I am guilty of the same, but in my case, I have an installation I can actually check. You can read the source code if you don't have a mac to work with, but the important thing is this already exists
I don't get it... If you've never used homebrew, and are only really a user of other package managers, why are you attempting to offer advice on what they've been doing for years.
Is this classic "I have an opinion and all of my opinions are great, so I must pontificate!"?
Maybe you should just trust that the developers of the only successful package manager for OS X have some idea of what their users want and need... and that as someone who has NEVER used their software, and not a seasoned veteran of any sort of similar projects, your opinion counts WAY less than any of their actual users.
Because I'm interested in package managers in general, and I'd like them to improve across operating systems. And I am a seasoned(9 years) veteran of several Linux distributions.

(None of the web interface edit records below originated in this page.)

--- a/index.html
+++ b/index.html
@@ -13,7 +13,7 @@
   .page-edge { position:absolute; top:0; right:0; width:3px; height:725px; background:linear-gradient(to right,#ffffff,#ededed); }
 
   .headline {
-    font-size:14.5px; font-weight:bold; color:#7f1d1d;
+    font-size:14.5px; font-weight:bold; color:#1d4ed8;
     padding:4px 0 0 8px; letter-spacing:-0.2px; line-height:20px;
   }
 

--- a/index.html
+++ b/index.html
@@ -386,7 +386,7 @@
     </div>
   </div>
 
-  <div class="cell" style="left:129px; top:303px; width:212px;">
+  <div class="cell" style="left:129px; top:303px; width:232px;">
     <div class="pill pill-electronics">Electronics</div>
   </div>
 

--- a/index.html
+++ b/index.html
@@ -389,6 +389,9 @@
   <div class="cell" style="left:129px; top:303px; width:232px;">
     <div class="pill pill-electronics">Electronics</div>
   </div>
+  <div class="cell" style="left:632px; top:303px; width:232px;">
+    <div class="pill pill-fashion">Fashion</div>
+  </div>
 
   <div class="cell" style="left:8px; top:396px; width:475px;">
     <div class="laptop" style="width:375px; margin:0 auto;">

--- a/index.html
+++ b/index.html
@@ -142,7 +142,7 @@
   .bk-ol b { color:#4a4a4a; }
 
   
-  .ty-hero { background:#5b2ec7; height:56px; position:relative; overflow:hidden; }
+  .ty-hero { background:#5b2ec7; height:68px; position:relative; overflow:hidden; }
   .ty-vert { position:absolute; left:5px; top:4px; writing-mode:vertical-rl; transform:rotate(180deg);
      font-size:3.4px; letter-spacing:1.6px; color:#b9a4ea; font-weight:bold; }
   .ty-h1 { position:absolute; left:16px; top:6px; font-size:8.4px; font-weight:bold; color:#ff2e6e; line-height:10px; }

We do actually do that: `brew update`, `brew fetch` and `brew install` commands are separate. If you haven't already fetched the sources `brew install` will do them for you. What I'm considering is also making it do `brew update` for you too.
brew update is being called over and over again in most use cases - if only to check for example, if the latest openssl release patching a critical exploit is out yet. (of course on the mac openssl is packaged with the system, but if you are using the brew version, or are compiling other software against openssl from brew, you'll need to check for updates diligently)
It is also being used in scripts, etc. Since from the user's point of view it's a no-op if there are no updates, there is no reason not to do it on a schedule.